- League: NCAA Division I
- Sport: Basketball
- Duration: November 2018 through March 2019
- Teams: 10

Regular Season
- Season champions: Colgate Bucknell
- Runners-up: Lehigh
- Season MVP: Rapolas Ivanauskas (Colgate)
- Top scorer: Andrew Kostecka (Loyola) 21.3

Tournament
- Champions: Colgate Raiders
- Runners-up: Bucknell Bison
- Finals MVP: Jordan Burns (Colgate)

Patriot League men's basketball seasons
- ← 2017–18 2019–20 →

= 2018–19 Patriot League men's basketball season =

The 2018–19 Patriot League men's basketball season began with practices in October 2018, followed by the start of the 2018–19 NCAA Division I men's basketball season in November. Conference play began in January 2019 and concluded in February 2019. The season marked the 32nd season of Patriot League basketball.

== Preseason ==

=== Coaching changes ===
On March 8, 2018, Loyola (Maryland) announced G. G. Smith had resigned as head coach.

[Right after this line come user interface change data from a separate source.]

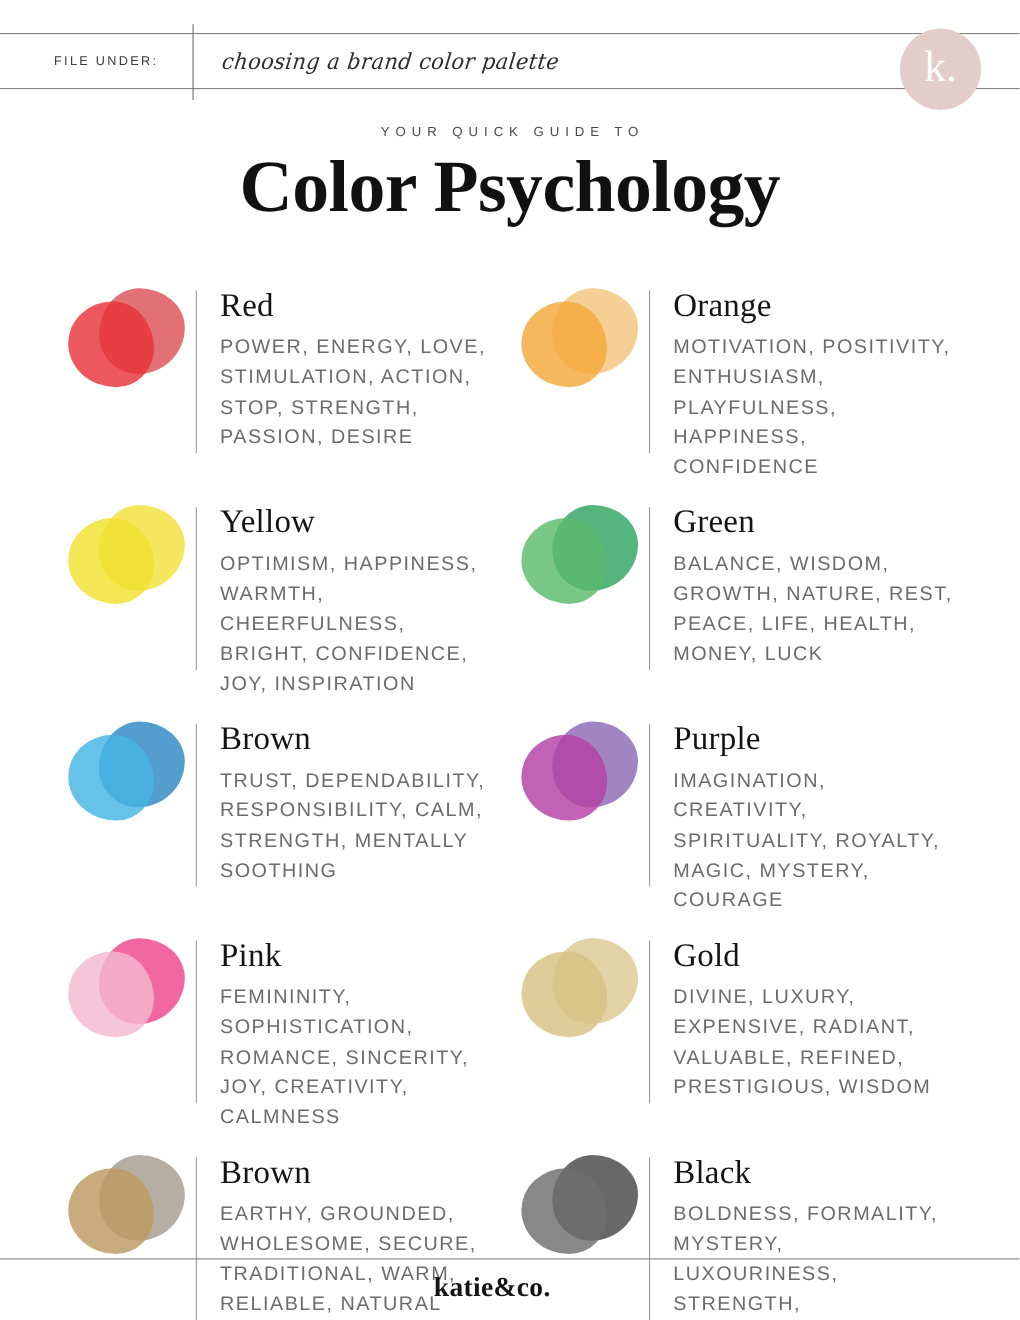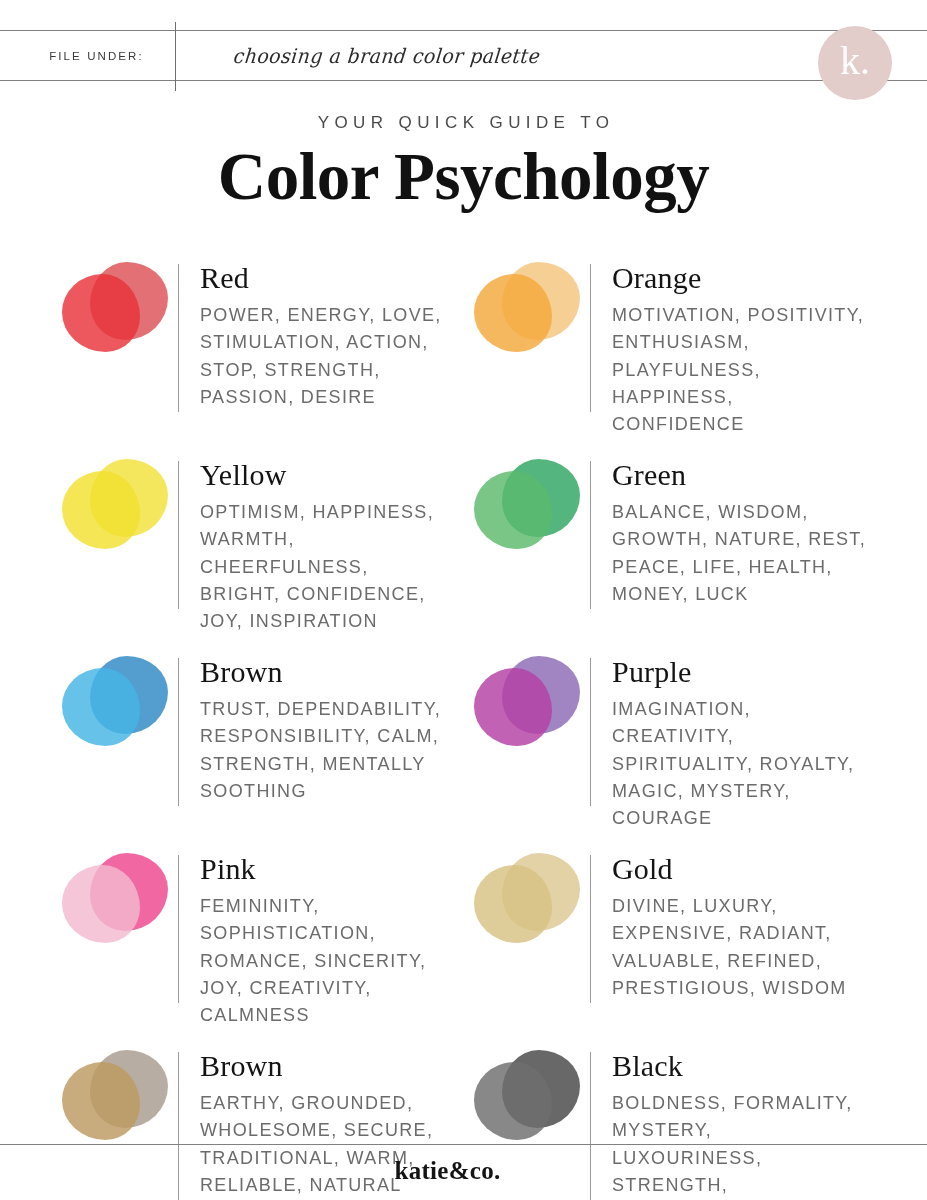--- a/index.html
+++ b/index.html
@@ -25,21 +25,20 @@
     width: 927px;
     height: 51px;
     border-top: 1px solid #808080;
     border-bottom: 1px solid #808080;
   }
   .header-inner {
     position: relative;
     height: 100%;
     display: flex;
     align-items: center;
-    gap: 32px;
   }
   .file-under {
     width: 175px;
     text-align: center;
     font-size: 11.5px;
     letter-spacing: 2.1px;
     color: #3a3a3a;
     font-weight: 400;
     padding-left: 18px;
   }
@@ -89,21 +88,21 @@
 
   
   .title-block {
     position: absolute;
     top: 113px;
     left: 0;
     width: 927px;
     text-align: center;
   }
   .kicker {
-    font-size: 17px;
+    font-size: 12px;
     letter-spacing: 5.4px;
     color: #4a4a4a;
     font-weight: 400;
     padding-left: 5px;
   }
   .title {
     margin-top: 9px;
     font-family: "Liberation Serif", serif;
     font-size: 67px;
     font-weight: 700;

He finished at Loyola with a five-year record of 56–98. On March 28, the Greyhounds hired Georgia Tech assistant coach Tavaras Hardy for the head coaching job.

=== Preseason poll ===
Source

| Rank | Team |
|---|---|
| 1 | Lehigh (7) |
| 2 | Bucknell (8) |
| 3 | Colgate (3) |
| 4 | Boston University (2) |
| 5 | Holy Cross |
| 6 | Army |
| 7 | American |
| 8 | Navy |
| 9 | Lafayette |
| 10 | Loyola (Maryland) |

() first place votes

=== Preseason All-Conference Teams ===
Source

| Award | Recipients |
|---|---|
| All-Conference Team | Sa'eed Nelson (American) Will Rayman (Colgate) Jehyve Floyd (Holy Cross) Lance Tejada (Lehigh) Nate Sestina (Bucknell) |

Patriot League Preseason Player of the Year: Sa'eed Nelson (American)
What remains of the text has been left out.